Personally I exclusively use a polarizer and NDs, gotten rid of all others. Nisi's filter are in my eyes 100% cast-free. Overall the system is excellent, no light leaks, durable and IMHO worth the considerable premium over Lee/Cokin. My favourite and most used is the 10-stop ND, looking at adding the 20-stop one to eliminate a bit of stacking at times. I'm not "purist" so polarizer and NDs are the only ones needed, everything else easily and more controllably done in post with at least equal quality, most often much better.

 

@geoff s As I understand it after a quick research is that all mirrorless should work fine with linear ones, (and circular) whilst some dSLRs can be thrown off in terms of metering and AF - unless shooting in "live view" I presume.
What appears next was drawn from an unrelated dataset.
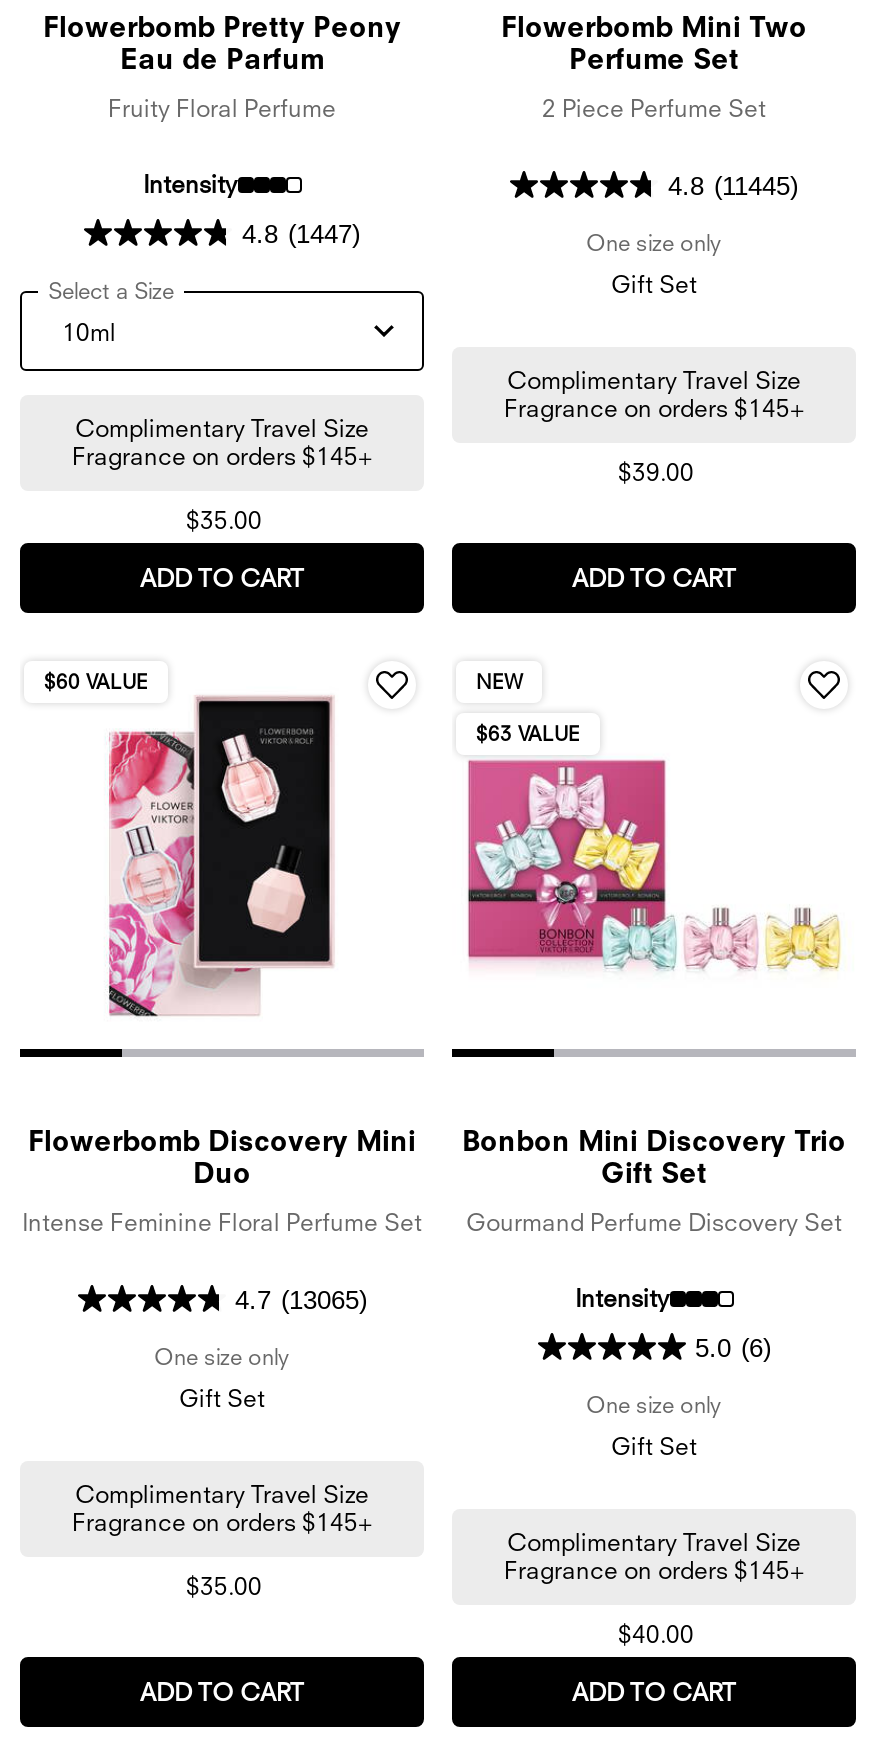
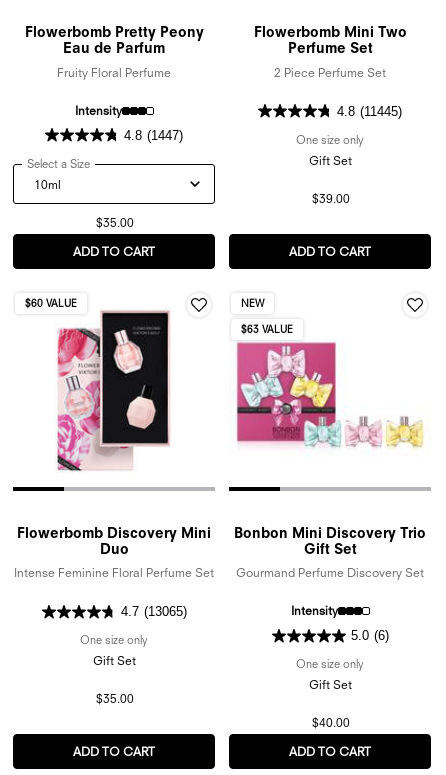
[504,364,804,422] Complimentary Travel Size | Fragrance on orders $145+ -> none
[72,412,372,470] Complimentary Travel Size | Fragrance on orders $145+ -> none
[72,1478,372,1536] Complimentary Travel Size | Fragrance on orders $145+ -> none
[504,1526,804,1584] Complimentary Travel Size | Fragrance on orders $145+ -> none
Linear ones considered more effective and are generally cheaper.

 

"Circular Vs. Linear Polarizers: There are two types of polarizing filters available linear or circular. Linear polarizers are more effective and less expensive than circular ones. But circular polarizers are needed with just about any camera that has a through-the-lens metering system, or autofocus. The reason for this is that both of these systems use semi-silvered mirrors to siphon off some of the light coming though the lens. If that light is linearly polarized it renders either the metering or the autofocus ineffective. This means that you’re going to have to buy circular polarizers unless you’re shooting with a pre-1970’s camera, or a view camera." (Luminous-Landscape.com)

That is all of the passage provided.